Whatever one labels the conspiracy that took down the Imran Khan government, it is more and more clear what the country has faced, and will continue to face for the foreseeable future. A conspiracy of incompetence. What are the ingredients of this conspiracy?
First, and foremost: a national security system that is allowed to manipulate politics without any accountability whatsoever. Second, a national political system that is allowed to manufacture decision-makers like Dar, with time-bound, conditional political persecution masquerading as accountability, and leading to repeat performances – ad infinitum. Third, a public sector that promotes individuals for having spent their entire professional lives surviving the national security and national political systems – wasting entire careers of once-brilliant women and men. Finally, as a result of the unaccountable national security system, the broken national political system, and an ineffective public sector, there is the unhinged national discourse – one that is capable of embracing, laundering, and elevating a leader like Imran Khan.
If the establishment can keep manufacturing dictators and interferers without accountability, the political system can keep manufacturing incompetent egomaniacs without accountability, and the public sector can endure both without batting an eye, then why would the public discourse not keep manufacturing excuses for Imran Khan?

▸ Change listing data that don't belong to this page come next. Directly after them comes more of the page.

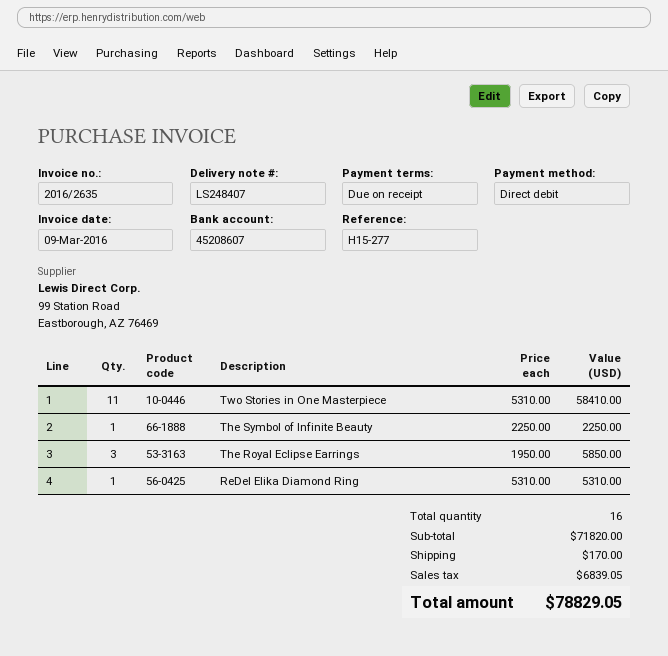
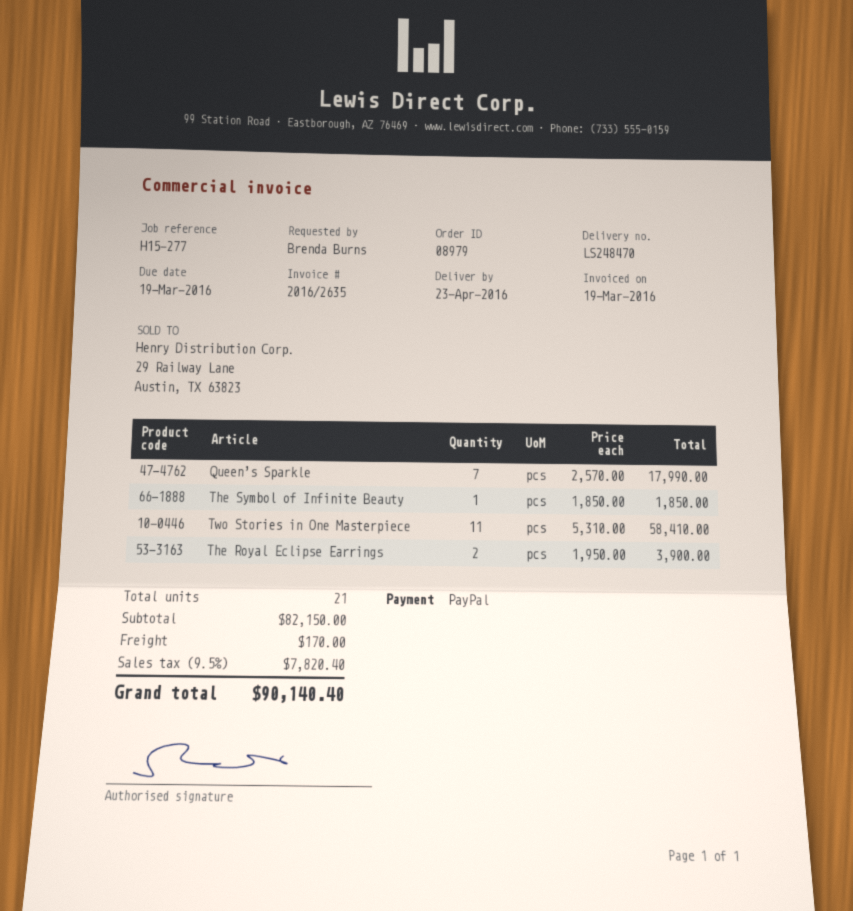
delivery note number: LS248407 -> LS248470
invoice date: 2016-03-09 -> 2016-03-19
payment method: direct debit -> PayPal
The Symbol of Infinite Beauty: 1 x 2250.00 = 2250.00 -> 1 x 1850.00 = 1850.00
The Royal Eclipse Earrings: 3 x 1950.00 = 5850.00 -> 2 x 1950.00 = 3900.00
ReDel Elika Diamond Ring: 1 x 5310.00 = 5310.00 -> none
Queen’s Sparkle: none -> 7 x 2570.00 = 17990.00
total quantity: 16 -> 21
subtotal: 71820.00 -> 82150.00
tax: 6839.05 -> 7820.40
total: 78829.05 -> 90140.40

Pakistan is in deeper trouble than its elite realizes. This is because the elite has built walls that protect them from reality. These walls are so high that reality cannot climb over them. The national security system, the national political system and a pliant and spineless public sector may all be right to want to prevent Imran Khan from having a second opportunity to sate the narcissism of Khanistas. But the country’s systems are too incompetent, too compromised, and too inured to reality to be able to generate a viable alternative. In the residual vacuum of this conspiracy of incompetence is here, and now.
The writer is an analyst and commentator.